Records excerpted from a collection
Segment Open

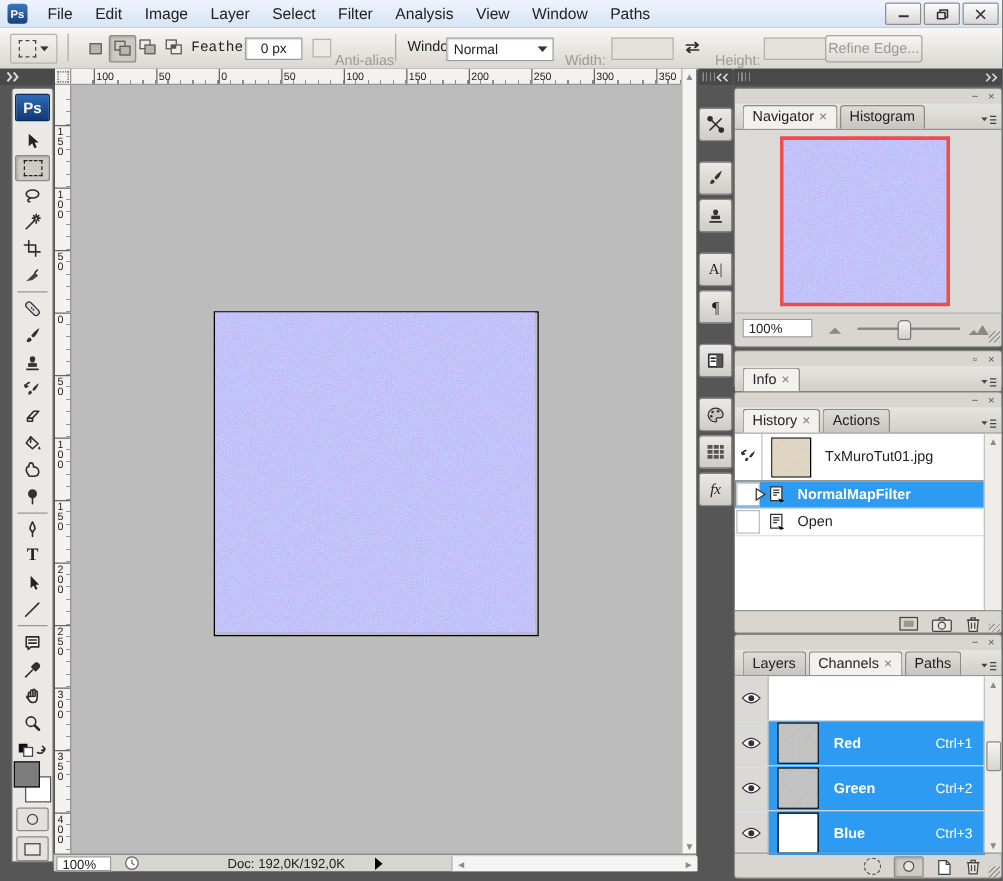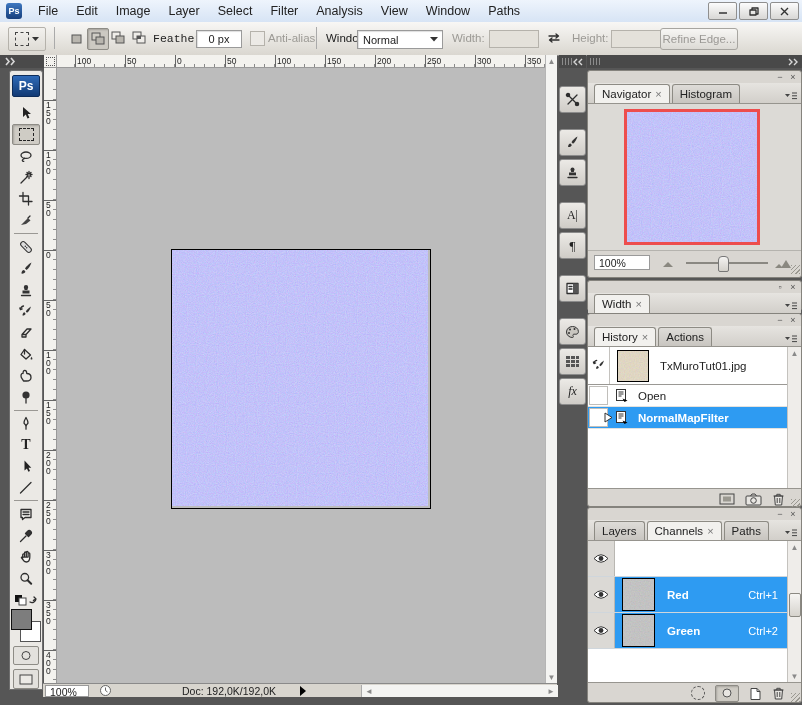--- a/index.html
+++ b/index.html
@@ -28,7 +28,7 @@
   .ob-sep{position:absolute;top:5px;width:1px;height:22px;background:#aaa;}
   .sunken{background:#fff;border:1px solid #9a9a9a;box-shadow:inset 1px 1px 1px #0002;}
   .ob-label{position:absolute;top:10px;font-size:11.5px;}
-  .ob-label.dis{color:#9c9a95;}
+  .ob-label.dis{color:#9c9a95;margin-top:11px;}
   .mode-btn{position:absolute;top:6px;width:20px;height:20px;display:flex;align-items:center;justify-content:center;}
   .mode-btn.pressed{background:#ccc9c2;border:1px solid #8e8c86;box-shadow:inset 1px 1px 2px #0003;border-radius:2px;}
   #refine-edge{position:absolute;left:660px;top:6px;width:76px;height:20px;border:1px solid #a7a5a0;border-radius:3px;

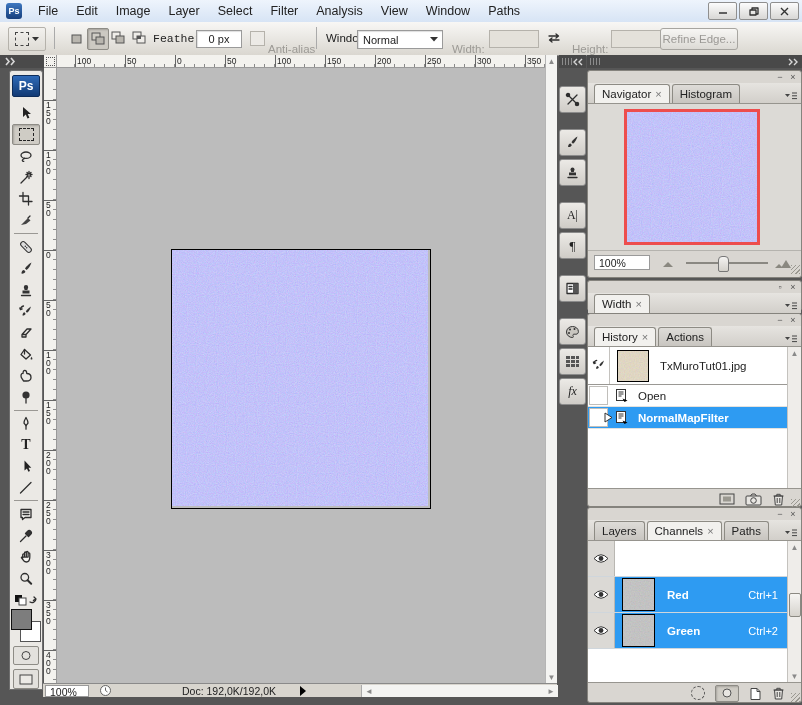--- a/index.html
+++ b/index.html
@@ -612,7 +612,7 @@
         <div class="panel-ctrl" style="right:3px;">×</div>
       </div>
       <div class="tabs-row" style="border-bottom:none;">
-        <div class="tab active"><span>Width</span><span class="x">×</span></div>
+        <div class="tab active"><span>Info</span><span class="x">×</span></div>
         <svg class="flyout" width="14" height="10">
             <path d="M1 3l2.5 3L6 3z" fill="#444"></path>
             <path d="M8 2h5M8 4.8h5M8 7.6h5" stroke="#444"></path>

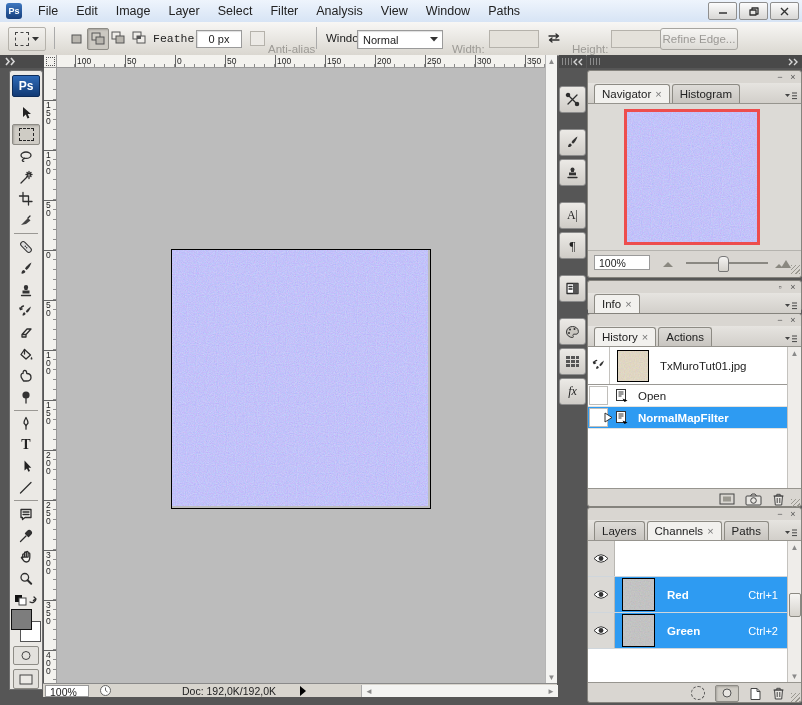--- a/index.html
+++ b/index.html
@@ -648,15 +648,6 @@
             </svg>
           <span class="hist-label">TxMuroTut01.jpg</span>
         </div>
-        <div class="hist-row">
-          <div class="chk"></div>
-          <svg width="16" height="15" style="margin-left:6px">
-              <rect x="2.5" y="1.5" width="9" height="11" fill="#fff" stroke="#333"></rect>
-              <path d="M4.5 4h5M4.5 6h5M4.5 8h3" stroke="#333"></path>
-              <path d="M8.5 10.5l5 2-3 1.5z" fill="#000"></path>
-            </svg>
-          <span class="name">Open</span>
-        </div>
         <div class="hist-row selected">
           <div class="chk"></div>
           <svg class="ab" style="left:16px;top:5px;" width="9" height="11">
@@ -668,6 +659,15 @@
               <path d="M8.5 10.5l5 2-3 1.5z" fill="#000"></path>
             </svg>
           <span class="name">NormalMapFilter</span>
+        </div>
+        <div class="hist-row">
+          <div class="chk"></div>
+          <svg width="16" height="15" style="margin-left:6px">
+              <rect x="2.5" y="1.5" width="9" height="11" fill="#fff" stroke="#333"></rect>
+              <path d="M4.5 4h5M4.5 6h5M4.5 8h3" stroke="#333"></path>
+              <path d="M8.5 10.5l5 2-3 1.5z" fill="#000"></path>
+            </svg>
+          <span class="name">Open</span>
         </div>
         <div class="hist-scroll">
           <div class="scroll-arrow">▲</div>

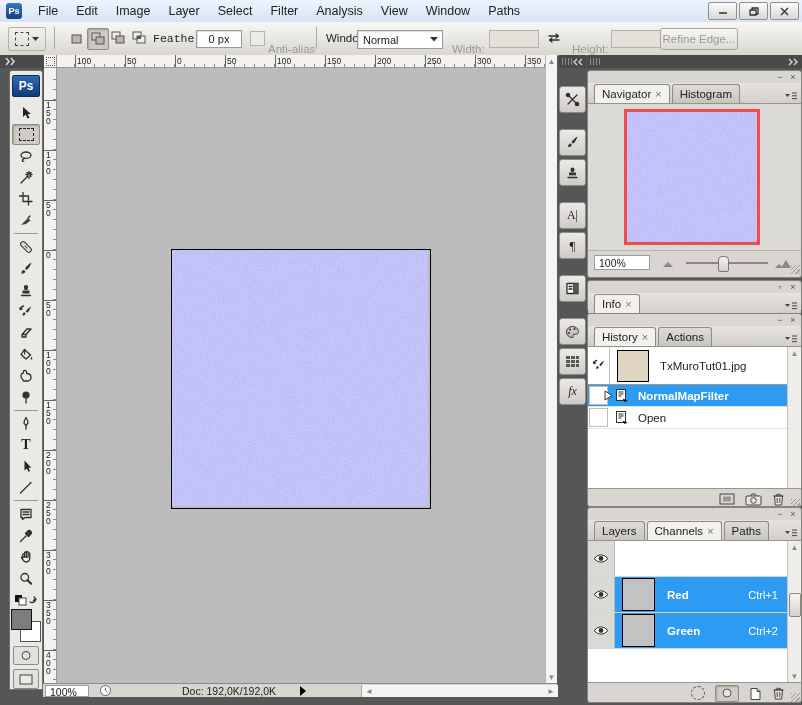--- a/index.html
+++ b/index.html
@@ -747,6 +747,21 @@
               <span class="ch-short">Ctrl+2</span>
             </div>
           </div>
+          <div class="ch-row">
+            <div class="eye-cell">
+                <svg width="16" height="11">
+                  <path d="M1 5.5Q8 -2 15 5.5Q8 13 1 5.5z" fill="#fff" stroke="#333"></path>
+                  <circle cx="8" cy="5.5" r="2.4" fill="#333"></circle>
+                </svg>
+              </div>
+            <div class="ch-main">
+              <svg class="ch-thumb" width="31" height="31">
+                  <rect width="31" height="31" fill="#ffffff"></rect>
+                </svg>
+              <span class="ch-name">Blue</span>
+              <span class="ch-short">Ctrl+3</span>
+            </div>
+          </div>
         </div>
         <div class="ch-scroll">
           <div class="scroll-arrow">▲</div>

Segment Closed

**PROBLEM TO SOLVE:**
Each record must be repeated exactly, and no picture may be carried over.

**RESPONSE FOR THIS EXERCISE:**
--- a/index.html
+++ b/index.html
@@ -28,7 +28,7 @@
   .ob-sep{position:absolute;top:5px;width:1px;height:22px;background:#aaa;}
   .sunken{background:#fff;border:1px solid #9a9a9a;box-shadow:inset 1px 1px 1px #0002;}
   .ob-label{position:absolute;top:10px;font-size:11.5px;}
-  .ob-label.dis{color:#9c9a95;}
+  .ob-label.dis{color:#9c9a95;margin-top:11px;}
   .mode-btn{position:absolute;top:6px;width:20px;height:20px;display:flex;align-items:center;justify-content:center;}
   .mode-btn.pressed{background:#ccc9c2;border:1px solid #8e8c86;box-shadow:inset 1px 1px 2px #0003;border-radius:2px;}
   #refine-edge{position:absolute;left:660px;top:6px;width:76px;height:20px;border:1px solid #a7a5a0;border-radius:3px;

--- a/index.html
+++ b/index.html
@@ -612,7 +612,7 @@
         <div class="panel-ctrl" style="right:3px;">×</div>
       </div>
       <div class="tabs-row" style="border-bottom:none;">
-        <div class="tab active"><span>Width</span><span class="x">×</span></div>
+        <div class="tab active"><span>Info</span><span class="x">×</span></div>
         <svg class="flyout" width="14" height="10">
             <path d="M1 3l2.5 3L6 3z" fill="#444"></path>
             <path d="M8 2h5M8 4.8h5M8 7.6h5" stroke="#444"></path>

--- a/index.html
+++ b/index.html
@@ -648,15 +648,6 @@
             </svg>
           <span class="hist-label">TxMuroTut01.jpg</span>
         </div>
-        <div class="hist-row">
-          <div class="chk"></div>
-          <svg width="16" height="15" style="margin-left:6px">
-              <rect x="2.5" y="1.5" width="9" height="11" fill="#fff" stroke="#333"></rect>
-              <path d="M4.5 4h5M4.5 6h5M4.5 8h3" stroke="#333"></path>
-              <path d="M8.5 10.5l5 2-3 1.5z" fill="#000"></path>
-            </svg>
-          <span class="name">Open</span>
-        </div>
         <div class="hist-row selected">
           <div class="chk"></div>
           <svg class="ab" style="left:16px;top:5px;" width="9" height="11">
@@ -668,6 +659,15 @@
               <path d="M8.5 10.5l5 2-3 1.5z" fill="#000"></path>
             </svg>
           <span class="name">NormalMapFilter</span>
+        </div>
+        <div class="hist-row">
+          <div class="chk"></div>
+          <svg width="16" height="15" style="margin-left:6px">
+              <rect x="2.5" y="1.5" width="9" height="11" fill="#fff" stroke="#333"></rect>
+              <path d="M4.5 4h5M4.5 6h5M4.5 8h3" stroke="#333"></path>
+              <path d="M8.5 10.5l5 2-3 1.5z" fill="#000"></path>
+            </svg>
+          <span class="name">Open</span>
         </div>
         <div class="hist-scroll">
           <div class="scroll-arrow">▲</div>

--- a/index.html
+++ b/index.html
@@ -747,6 +747,21 @@
               <span class="ch-short">Ctrl+2</span>
             </div>
           </div>
+          <div class="ch-row">
+            <div class="eye-cell">
+                <svg width="16" height="11">
+                  <path d="M1 5.5Q8 -2 15 5.5Q8 13 1 5.5z" fill="#fff" stroke="#333"></path>
+                  <circle cx="8" cy="5.5" r="2.4" fill="#333"></circle>
+                </svg>
+              </div>
+            <div class="ch-main">
+              <svg class="ch-thumb" width="31" height="31">
+                  <rect width="31" height="31" fill="#ffffff"></rect>
+                </svg>
+              <span class="ch-name">Blue</span>
+              <span class="ch-short">Ctrl+3</span>
+            </div>
+          </div>
         </div>
         <div class="ch-scroll">
           <div class="scroll-arrow">▲</div>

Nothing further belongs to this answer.